The latest on what will be some kind of re-examination of EDGE – the city-county economic development agency – is a letter from Greater Memphis Chamber president Phil Trenary late last week that indicates the move to shift the emphasis of EDGE is something business leaders signaled earlier they wanted to pursue through the chamber. With that in mind, Trenary says look for an economic development study that will outline a possible roadmap to changing the city’s pursuit of economic growth.
It’s been 12 years since the state’s last political corruption scandal nicknamed Tennessee Waltz. And in the state court of criminal appeals last week, one of the defendants, former state Senator Roscoe Dixon of Memphis, lost his bid to restore his right to vote after serving a five-year three-month sentence on federal corruption charges. At issue in the case is the state law the Tennessee Legislature passed in the wake of a corruption sting that targeted state legislators and included the arrest of one in the capitol itself. The law bars those convicted of political corruption from ever running for office again and from ever voting again. Dixon didn’t challenge the law. He challenged whether his offense was before the law took effect. The appeals court said it was not.
The first chief medical officer of Good Shepherd Pharmacy, Dr. Amara Elochukwu, talks about how to make sure patients who may not be able to afford prescriptions get them and the evolution of the pharmacy with a unique mission.
Bredesen and Blackburn in the U.S. Senate race on the Trump tariffs.
The Atlantic on what to expect when David Byrne comes to town for the Beale Street Music Festival.
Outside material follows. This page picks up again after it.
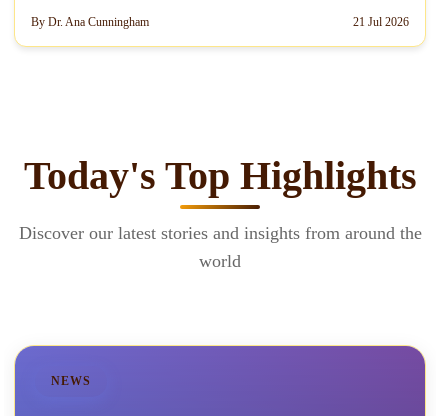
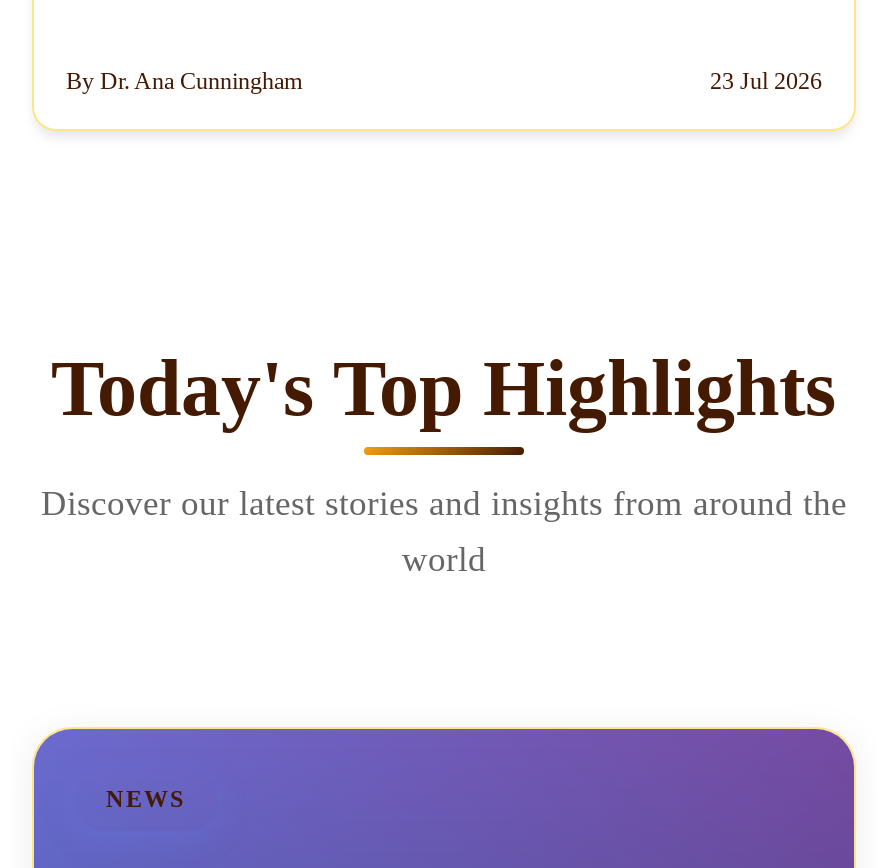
[353,15,409,29] 21 Jul 2026 -> [710,66,822,94] 23 Jul 2026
And a web exclusive from Conan on TBS of another BSMF artist, Margo Price, whose plays a tune from her most recent album “All American Made,” which like its predecessor was made right here. She and her guitar also had a lot to say about the pay gap via Rolling Stone.
More from the Texas Standard on the Texas view of Dale Watson’s recent move to Whitehaven, which is becoming a very introspective moment for Austin.
The Memphis News Almanac: The Well becomes The Antenna Club, a new drug store and “Pixie Golf” on Navy Road, building a 300-bed jail and the founding of St. Joseph Hospital.